Though the thousands of children who participate in the water safety and physical activity
programs that the NWT Aquatics Program offers speaks to the program’s popularity, it does not
necessarily speak to its success; two of the program’s main goals since its inception in 1967 –
dramatically decreasing drowning rates and developing aquatics leaders within the NWT - still
have not come to fruition. Questions about the development and relevance of this program, its
conceptual underpinnings, and its abilities to meet the unique needs of northern, often
Aboriginal, residents of the NWT thus need to be investigated. Particular attention has been
paid to the creation and piloting of a Shallow Water Lifeguard Certification, a NWT-crafted
solution to the critical shortage of locally trained northern residents who are certified lifeguards.

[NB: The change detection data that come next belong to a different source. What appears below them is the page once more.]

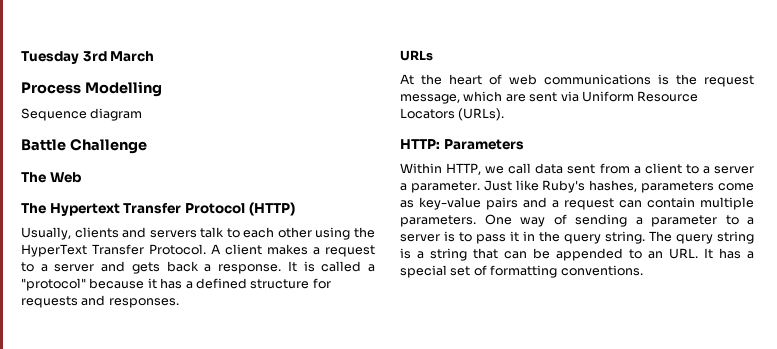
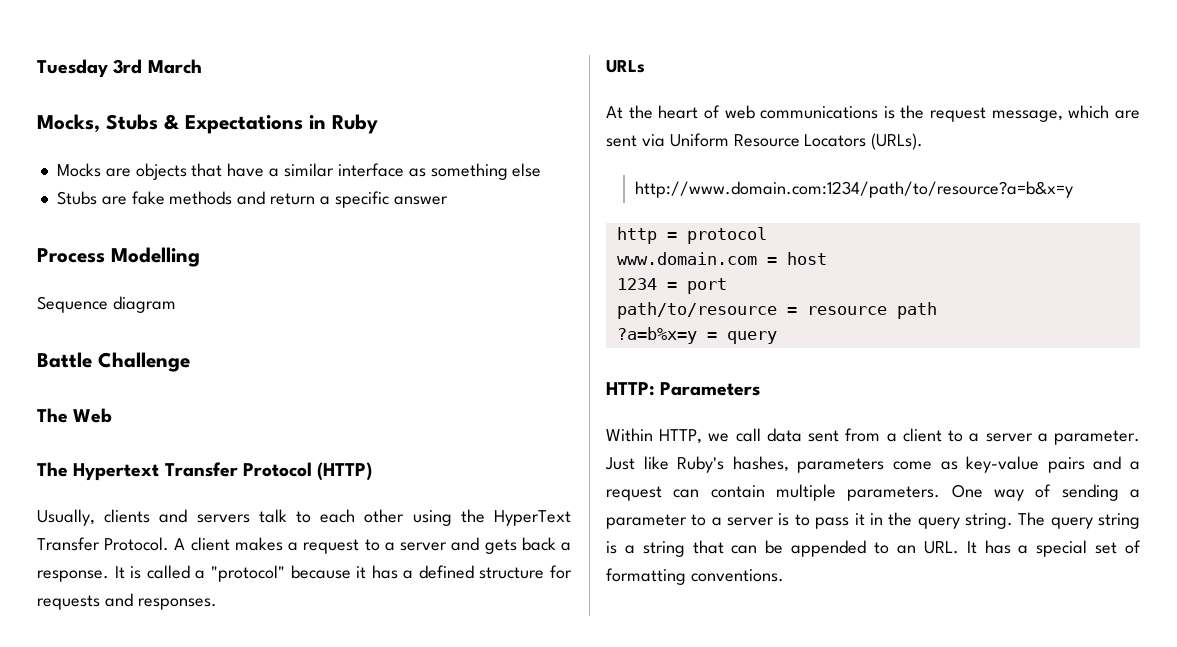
+ Mocks, Stubs & Expectations in Ruby
+ Mocks are objects that have a similar interface as something else
+ Stubs are fake methods and return a specific answer
+ http://www.domain.com:1234/path/to/resource?a=b&x=y
+ http = protocol
+ www.domain.com = host
+ 1234 = port
+ path/to/resource = resource path
+ ?a=b%x=y = query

This certification is a large departure from previous attempts to import southern aquatics staff to teach northerners approaches to water safety and physical activity that are largely divorced from the realities of everyday life in the NWT.

This research project also examines the influence of Indigenous cultural practices on physical
activity. We have, for exampled looked at Dene menstrual practices, the use of tobacco
offerings, and Indigenous knowledge of water safety - just a few of the beliefs that many
northerners use to inform their aquatic activities. Nevertheless, these practices are not included
in resources such as the Red Cross’s Water safety instructor manual (1996) or the Department
of Fisheries and Ocean’s Safe boating guide (2000). Local safety practices and beliefs continue
to be marginalized, even as the NWT reports a drowning rate of 10 times the national average
(Waldram et al., 2006).


This project will extends the limited body of anthropologically-informed knowledge on the role of northern Aboriginal cultural practices in water safety and physical activity; it is hoped that such a contribution may play a large part in understanding and preventing water-related fatalities and physical inactivity in the NWT and Nunavut. Further, the examination of the Shallow Water Lifeguard Certification and culturally-informed approaches to aquatics leadership may also lead to the development of a model that will enable health promotion and injury prevention researchers to include locally-derived knowledge, practices and approaches to risk in their research and its findings in meaningful ways.